(Modification records)
::::::::::
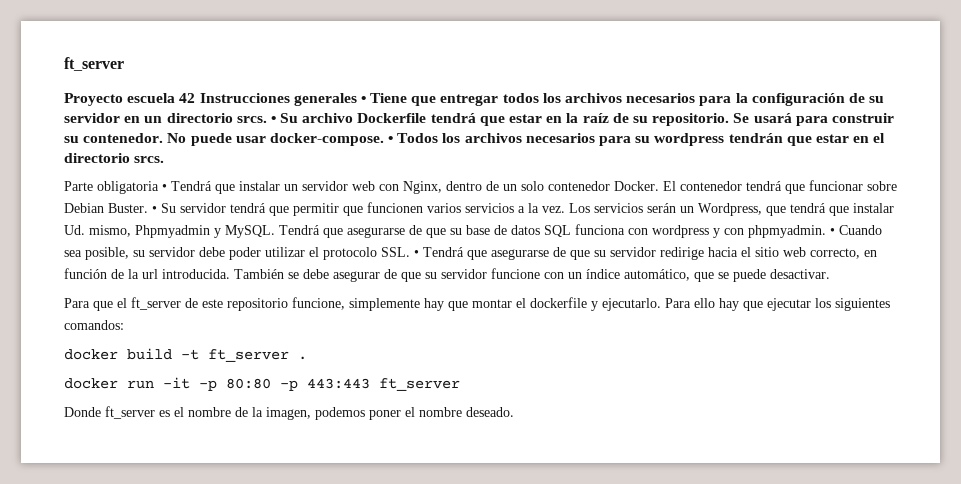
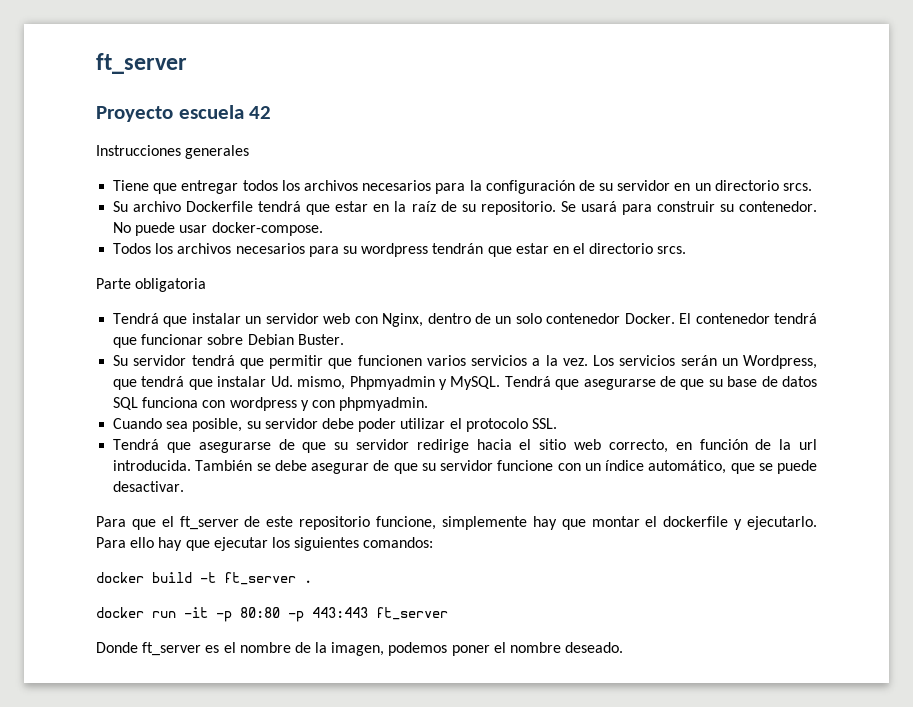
(196, 98) none -> (272, 112) //
[360,96,366,103] • -> (250, 152) //
[270,116,276,123] • -> (813, 187) //
[388,136,394,143] • -> (323, 229) //
[162,184,167,191] • -> (207, 285) //
[152,206,157,213] • -> (344, 339) //
[830,228,835,235] • -> (429, 404) //
[414,250,419,257] • -> (557, 423) //

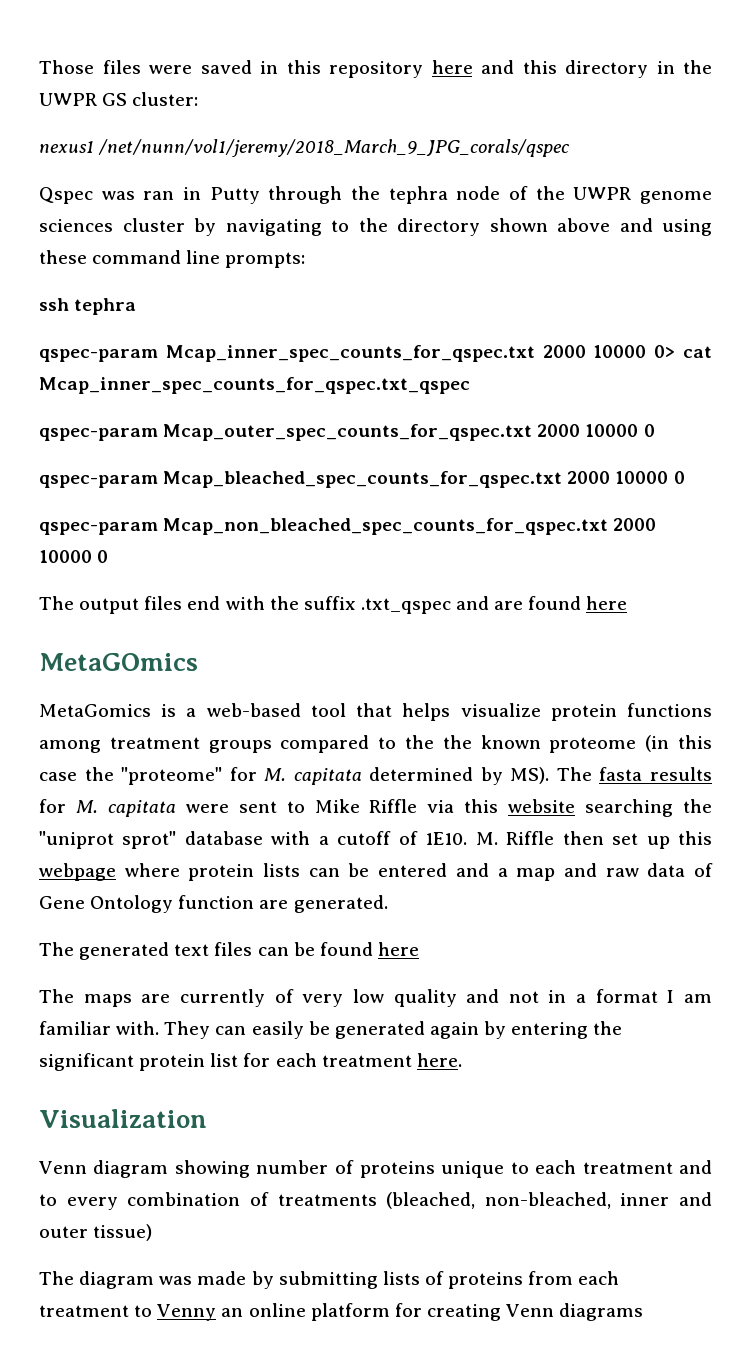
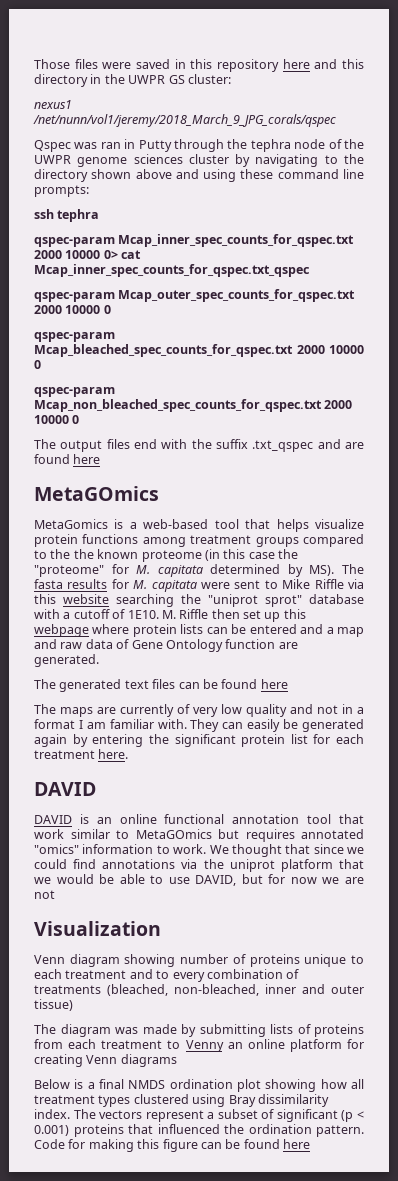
(462, 1060) none -> [34,782,96,796] [34,814,364,824] [34,829,364,842] [34,844,364,857] [34,859,364,872] [34,874,364,886] [34,890,55,899] // DAVID // DAVID is an online functional annotation tool that work similar to MetaGOmics but requires annotated "omics" information to work. We thought that since we could find annotations via the uniprot platform that we would be able to use DAVID, but for now we are not
(644, 1312) none -> [34,1079,364,1092] [34,1094,329,1107] [34,1109,364,1122] [34,1124,364,1137] [34,1139,310,1152] // Below is a final NMDS ordination plot showing how all treatment types clustered using Bray dissimilarity index. The vectors represent a subset of significant (p < 0.001) proteins that influenced the ordination pattern. Code for making this figure can be found here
::::::::::
_WORK REQUIRED:_ Reproduce every record above word for word. Leave the pictures out.

_WRITTEN REPLY:_
(196, 98) none -> (272, 112) //
[360,96,366,103] • -> (250, 152) //
[270,116,276,123] • -> (813, 187) //
[388,136,394,143] • -> (323, 229) //
[162,184,167,191] • -> (207, 285) //
[152,206,157,213] • -> (344, 339) //
[830,228,835,235] • -> (429, 404) //
[414,250,419,257] • -> (557, 423) //

(462, 1060) none -> [34,782,96,796] [34,814,364,824] [34,829,364,842] [34,844,364,857] [34,859,364,872] [34,874,364,886] [34,890,55,899] // DAVID // DAVID is an online functional annotation tool that work similar to MetaGOmics but requires annotated "omics" information to work. We thought that since we could find annotations via the uniprot platform that we would be able to use DAVID, but for now we are not
(644, 1312) none -> [34,1079,364,1092] [34,1094,329,1107] [34,1109,364,1122] [34,1124,364,1137] [34,1139,310,1152] // Below is a final NMDS ordination plot showing how all treatment types clustered using Bray dissimilarity index. The vectors represent a subset of significant (p < 0.001) proteins that influenced the ordination pattern. Code for making this figure can be found here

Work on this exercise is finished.